> **DATA**:
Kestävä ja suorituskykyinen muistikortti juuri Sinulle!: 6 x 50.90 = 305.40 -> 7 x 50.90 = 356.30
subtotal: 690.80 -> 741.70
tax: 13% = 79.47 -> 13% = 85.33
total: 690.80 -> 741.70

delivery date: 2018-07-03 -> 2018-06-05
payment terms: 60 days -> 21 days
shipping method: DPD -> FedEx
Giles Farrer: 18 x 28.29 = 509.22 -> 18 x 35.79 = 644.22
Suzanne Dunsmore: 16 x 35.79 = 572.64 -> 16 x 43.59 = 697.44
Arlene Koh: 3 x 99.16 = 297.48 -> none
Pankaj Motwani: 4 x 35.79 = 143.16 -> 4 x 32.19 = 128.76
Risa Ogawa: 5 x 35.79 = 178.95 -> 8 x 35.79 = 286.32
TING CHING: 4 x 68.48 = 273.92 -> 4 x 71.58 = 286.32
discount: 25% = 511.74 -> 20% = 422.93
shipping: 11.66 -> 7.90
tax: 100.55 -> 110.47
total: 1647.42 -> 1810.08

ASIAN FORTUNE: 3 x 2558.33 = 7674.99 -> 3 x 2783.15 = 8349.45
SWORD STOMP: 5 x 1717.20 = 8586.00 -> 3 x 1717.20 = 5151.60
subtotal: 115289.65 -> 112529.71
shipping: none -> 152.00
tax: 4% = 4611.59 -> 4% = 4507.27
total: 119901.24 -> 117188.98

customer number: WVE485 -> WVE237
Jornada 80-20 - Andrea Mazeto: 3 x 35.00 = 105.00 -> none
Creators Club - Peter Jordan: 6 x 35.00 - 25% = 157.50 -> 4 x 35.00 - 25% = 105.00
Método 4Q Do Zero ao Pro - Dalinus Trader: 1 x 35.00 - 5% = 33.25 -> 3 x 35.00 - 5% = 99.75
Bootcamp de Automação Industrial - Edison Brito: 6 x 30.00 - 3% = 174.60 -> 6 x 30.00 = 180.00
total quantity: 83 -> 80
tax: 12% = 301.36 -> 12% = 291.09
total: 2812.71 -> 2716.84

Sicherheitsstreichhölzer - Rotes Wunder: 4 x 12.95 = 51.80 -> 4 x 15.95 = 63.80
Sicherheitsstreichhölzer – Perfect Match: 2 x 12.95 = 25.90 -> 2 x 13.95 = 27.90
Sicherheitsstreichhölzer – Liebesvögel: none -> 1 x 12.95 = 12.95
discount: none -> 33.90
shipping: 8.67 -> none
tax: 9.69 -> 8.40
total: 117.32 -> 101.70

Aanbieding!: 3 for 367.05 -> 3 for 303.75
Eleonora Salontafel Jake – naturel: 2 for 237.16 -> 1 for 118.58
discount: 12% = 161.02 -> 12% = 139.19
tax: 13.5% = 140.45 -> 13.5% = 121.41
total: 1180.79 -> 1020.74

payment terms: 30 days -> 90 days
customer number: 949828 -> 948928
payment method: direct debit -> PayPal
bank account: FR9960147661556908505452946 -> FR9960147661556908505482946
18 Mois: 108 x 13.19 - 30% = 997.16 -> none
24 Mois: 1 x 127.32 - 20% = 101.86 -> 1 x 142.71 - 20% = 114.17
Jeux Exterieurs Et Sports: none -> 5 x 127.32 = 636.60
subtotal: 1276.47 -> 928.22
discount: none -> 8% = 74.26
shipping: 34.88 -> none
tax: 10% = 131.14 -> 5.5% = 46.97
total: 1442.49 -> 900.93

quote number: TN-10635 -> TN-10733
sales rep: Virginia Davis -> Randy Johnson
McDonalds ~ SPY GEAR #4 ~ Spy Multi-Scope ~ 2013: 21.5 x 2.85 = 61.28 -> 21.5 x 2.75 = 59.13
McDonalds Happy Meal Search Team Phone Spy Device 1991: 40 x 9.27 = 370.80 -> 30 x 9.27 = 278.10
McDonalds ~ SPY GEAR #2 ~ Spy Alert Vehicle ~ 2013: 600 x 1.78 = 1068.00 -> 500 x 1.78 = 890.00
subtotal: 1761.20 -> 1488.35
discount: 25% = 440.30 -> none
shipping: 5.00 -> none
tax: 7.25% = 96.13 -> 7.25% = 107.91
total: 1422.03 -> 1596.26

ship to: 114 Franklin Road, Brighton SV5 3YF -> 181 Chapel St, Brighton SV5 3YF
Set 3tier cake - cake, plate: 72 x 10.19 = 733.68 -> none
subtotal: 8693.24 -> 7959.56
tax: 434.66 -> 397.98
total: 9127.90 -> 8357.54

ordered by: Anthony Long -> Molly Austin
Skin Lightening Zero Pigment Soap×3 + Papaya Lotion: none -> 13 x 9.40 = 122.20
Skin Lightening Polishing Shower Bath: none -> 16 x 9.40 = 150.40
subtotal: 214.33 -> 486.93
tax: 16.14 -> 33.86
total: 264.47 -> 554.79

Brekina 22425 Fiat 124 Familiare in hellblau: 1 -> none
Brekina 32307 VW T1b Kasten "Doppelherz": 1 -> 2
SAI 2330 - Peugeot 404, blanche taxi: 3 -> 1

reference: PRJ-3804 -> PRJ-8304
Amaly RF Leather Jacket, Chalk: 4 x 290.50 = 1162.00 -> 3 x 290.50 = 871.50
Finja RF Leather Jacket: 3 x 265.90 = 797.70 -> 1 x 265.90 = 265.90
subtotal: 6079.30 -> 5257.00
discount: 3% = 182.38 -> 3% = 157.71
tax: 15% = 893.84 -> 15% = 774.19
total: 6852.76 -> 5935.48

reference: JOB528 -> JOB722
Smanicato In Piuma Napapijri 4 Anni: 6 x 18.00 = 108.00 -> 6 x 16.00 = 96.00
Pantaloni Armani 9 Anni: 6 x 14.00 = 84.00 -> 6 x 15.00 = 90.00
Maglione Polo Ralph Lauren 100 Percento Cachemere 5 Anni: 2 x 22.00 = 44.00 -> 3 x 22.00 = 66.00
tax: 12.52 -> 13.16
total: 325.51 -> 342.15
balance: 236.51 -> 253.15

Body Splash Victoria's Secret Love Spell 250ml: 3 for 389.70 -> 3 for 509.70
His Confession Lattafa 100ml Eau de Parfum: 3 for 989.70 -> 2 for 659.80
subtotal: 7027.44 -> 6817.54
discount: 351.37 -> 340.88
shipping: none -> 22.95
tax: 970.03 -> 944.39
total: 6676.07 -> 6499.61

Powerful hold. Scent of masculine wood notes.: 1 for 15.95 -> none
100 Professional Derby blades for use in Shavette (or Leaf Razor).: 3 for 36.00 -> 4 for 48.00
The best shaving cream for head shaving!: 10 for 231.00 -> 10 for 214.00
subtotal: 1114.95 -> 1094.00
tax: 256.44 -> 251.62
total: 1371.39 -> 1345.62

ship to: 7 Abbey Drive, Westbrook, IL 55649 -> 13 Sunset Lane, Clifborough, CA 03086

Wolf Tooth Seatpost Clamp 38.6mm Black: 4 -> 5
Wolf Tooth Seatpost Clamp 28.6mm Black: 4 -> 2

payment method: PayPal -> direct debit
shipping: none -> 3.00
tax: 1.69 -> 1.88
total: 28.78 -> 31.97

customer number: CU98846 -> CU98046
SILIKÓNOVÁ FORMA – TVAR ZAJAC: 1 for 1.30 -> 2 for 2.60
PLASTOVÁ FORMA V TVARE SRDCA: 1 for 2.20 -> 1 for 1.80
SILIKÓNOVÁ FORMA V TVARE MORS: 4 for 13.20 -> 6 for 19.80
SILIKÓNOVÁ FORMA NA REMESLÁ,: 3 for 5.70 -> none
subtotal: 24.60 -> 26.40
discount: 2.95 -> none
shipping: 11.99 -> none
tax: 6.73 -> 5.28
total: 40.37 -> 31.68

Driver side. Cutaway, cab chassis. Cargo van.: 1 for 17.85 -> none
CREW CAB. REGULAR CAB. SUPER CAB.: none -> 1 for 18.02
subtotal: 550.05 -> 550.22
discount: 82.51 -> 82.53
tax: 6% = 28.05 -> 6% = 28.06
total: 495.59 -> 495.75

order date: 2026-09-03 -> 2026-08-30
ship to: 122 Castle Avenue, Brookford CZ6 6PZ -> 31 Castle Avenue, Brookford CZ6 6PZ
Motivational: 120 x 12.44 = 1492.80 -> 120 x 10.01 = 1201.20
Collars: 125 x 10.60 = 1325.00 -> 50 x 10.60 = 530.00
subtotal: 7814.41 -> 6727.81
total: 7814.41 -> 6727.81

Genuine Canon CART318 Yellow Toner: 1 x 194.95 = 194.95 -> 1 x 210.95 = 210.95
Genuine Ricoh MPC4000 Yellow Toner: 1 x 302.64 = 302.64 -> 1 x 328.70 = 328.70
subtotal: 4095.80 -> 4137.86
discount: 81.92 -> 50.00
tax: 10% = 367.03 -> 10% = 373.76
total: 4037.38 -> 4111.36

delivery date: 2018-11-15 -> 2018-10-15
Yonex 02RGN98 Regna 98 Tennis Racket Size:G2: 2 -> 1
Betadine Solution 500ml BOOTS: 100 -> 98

> **WHAT THIS TASK INVOLVES**: Only the number is wanted here. How many lines in the entries contain "Yellow"?

> **EXERCISE RESULT**: 2